▸ **Problem details**: No pictures go in the copy; everything else in the records below must be output exactly.

▸ **Records provided**:
########

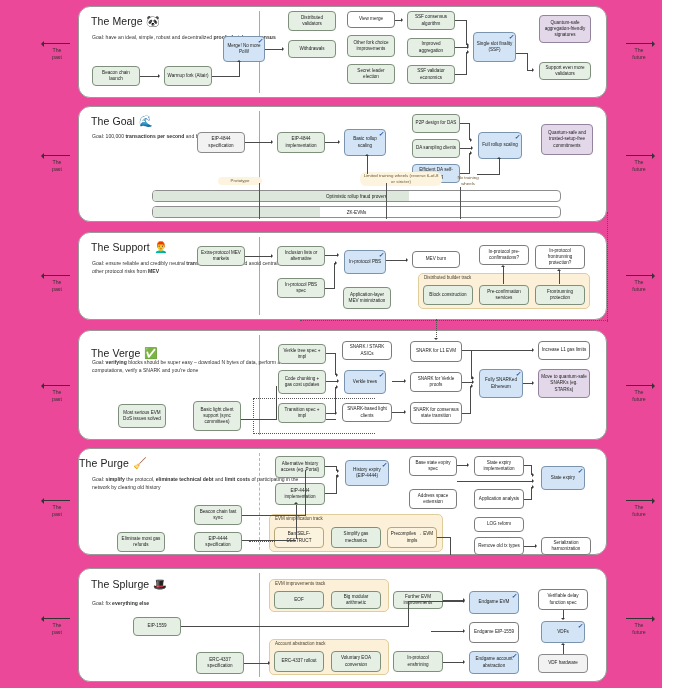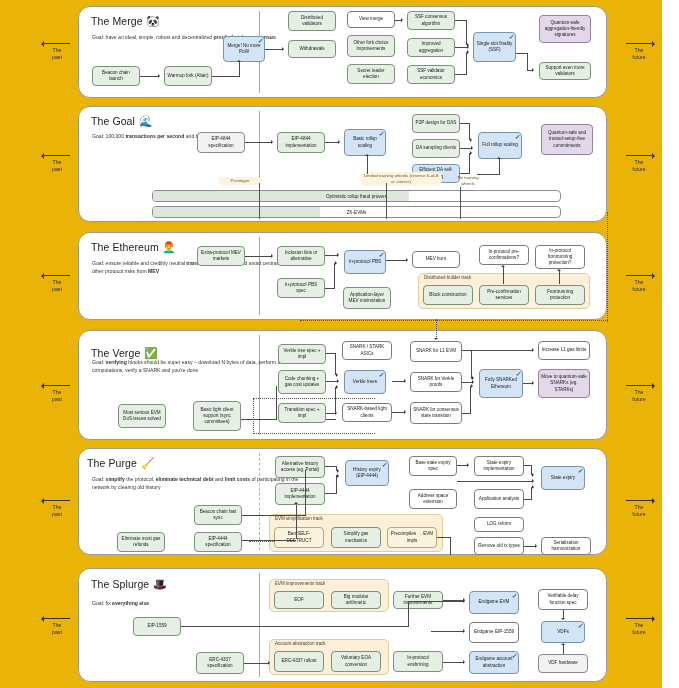"The Merge 🐼" #canvas { background: #eab308 -> #ec4899 }
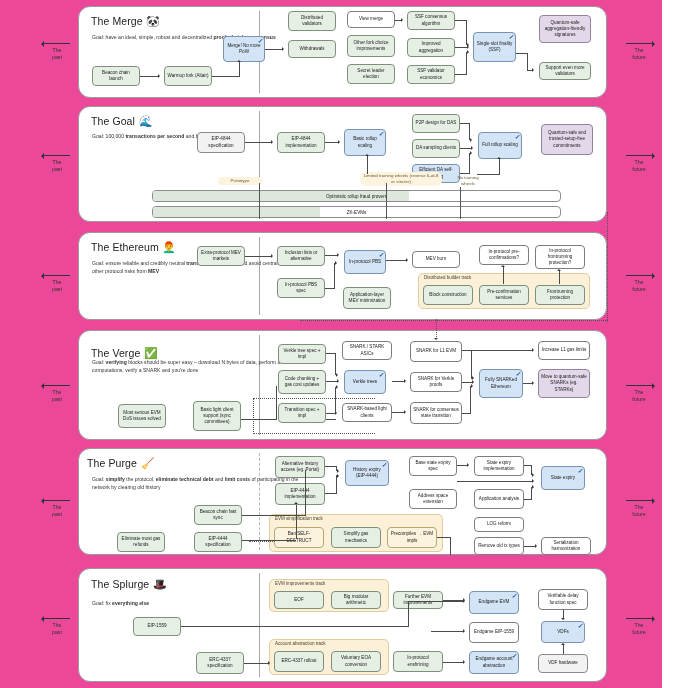"The Ethereum" span { text: Ethereum -> Support }
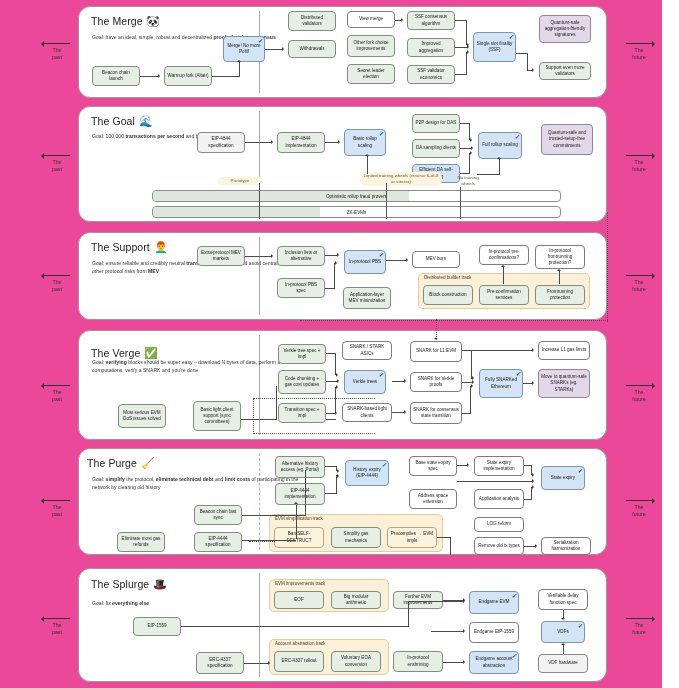"The Purge 🧹" div.sec-title { left: 8px -> 0 }
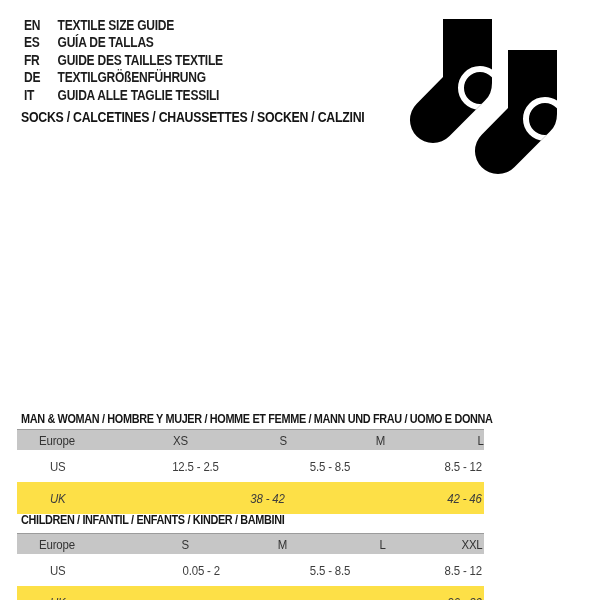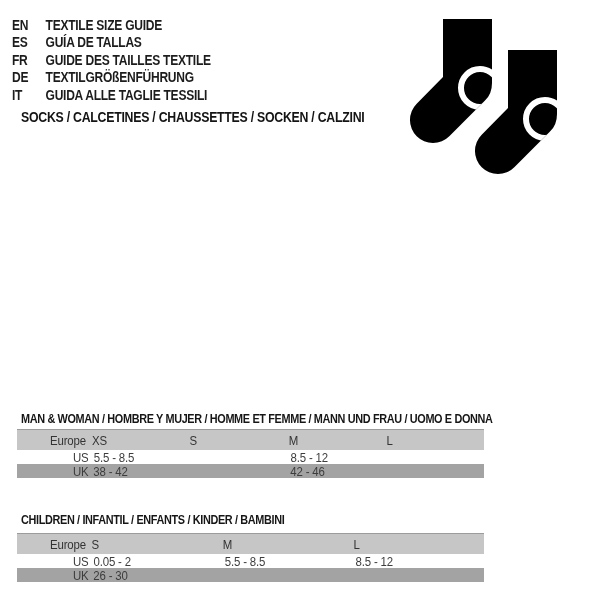"EN" .lang-list { left: 12px -> 24px }
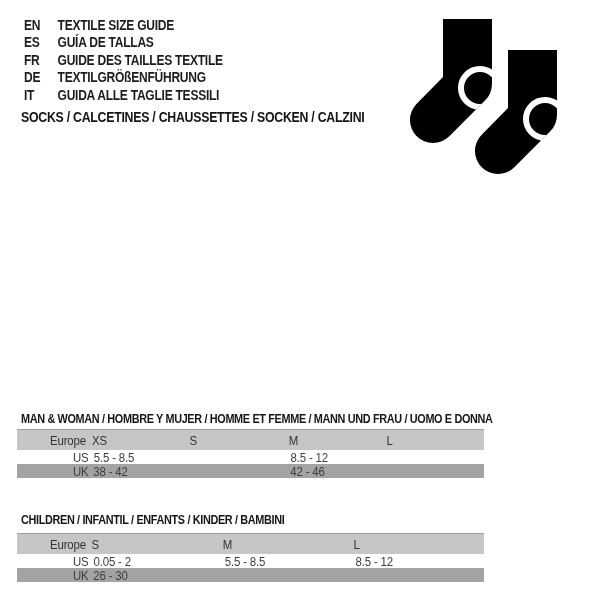"Europe" .td.c0 { justify-content: flex-end -> center }
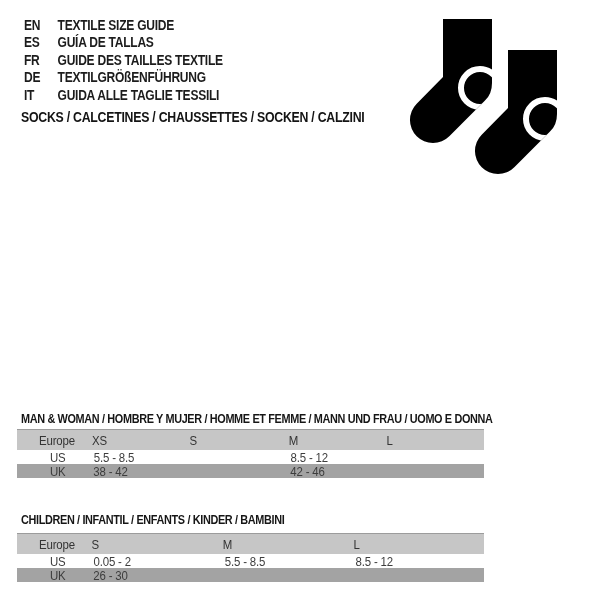"XS" .td { justify-content: flex-start -> flex-end }
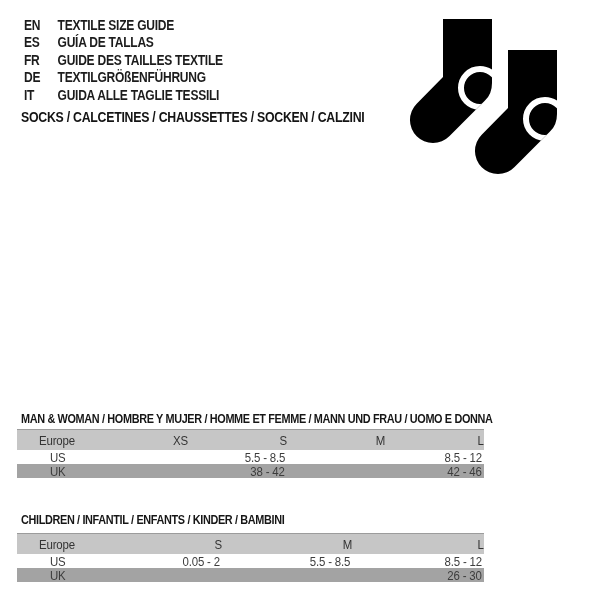"US" .tr { height: 14px -> 32px }
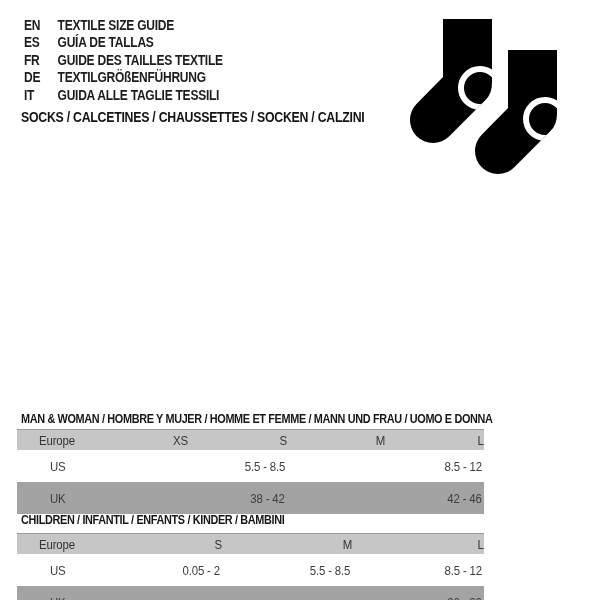"12.5 - 2.5" div.td { html: none -> <div> <span>12.5 - 2.5</span> </div> }
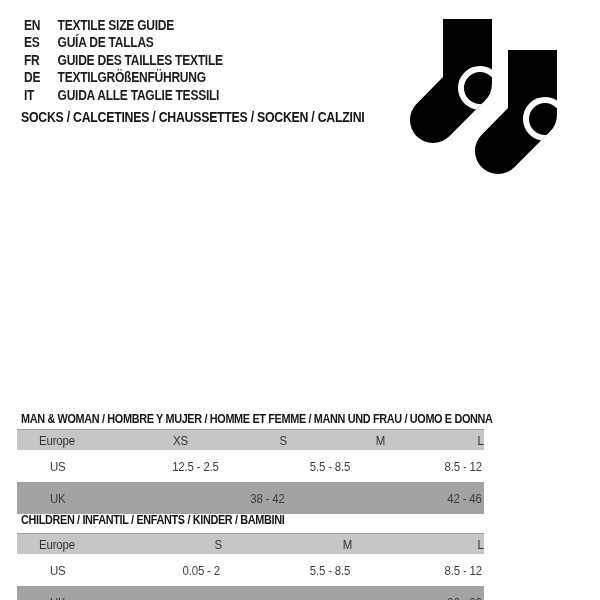"UK" .tr.alt { background: #a3a3a3 -> #fde047; font-style: none -> italic }
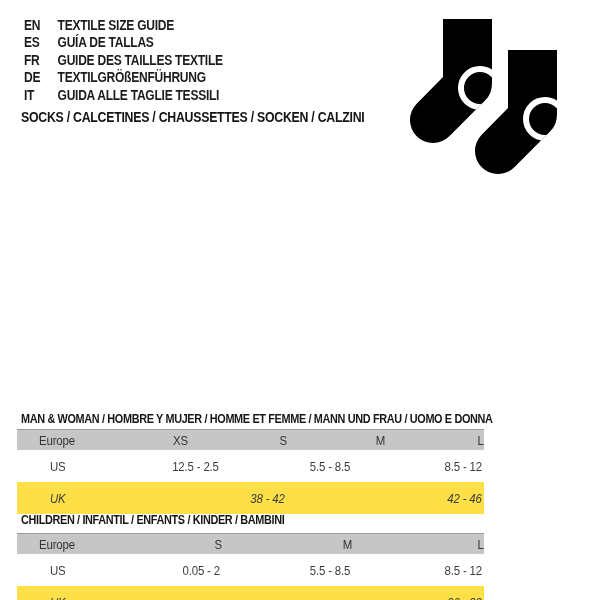"XXL" div.td { html: none -> <div> <span>XXL</span> </div> }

########

▸ **Result of this task**:
"The Merge 🐼" #canvas { background: #eab308 -> #ec4899 }
"The Ethereum" span { text: Ethereum -> Support }
"The Purge 🧹" div.sec-title { left: 8px -> 0 }
"EN" .lang-list { left: 12px -> 24px }
"Europe" .td.c0 { justify-content: flex-end -> center }
"XS" .td { justify-content: flex-start -> flex-end }
"US" .tr { height: 14px -> 32px }
"12.5 - 2.5" div.td { html: none -> <div> <span>12.5 - 2.5</span> </div> }
"UK" .tr.alt { background: #a3a3a3 -> #fde047; font-style: none -> italic }
"XXL" div.td { html: none -> <div> <span>XXL</span> </div> }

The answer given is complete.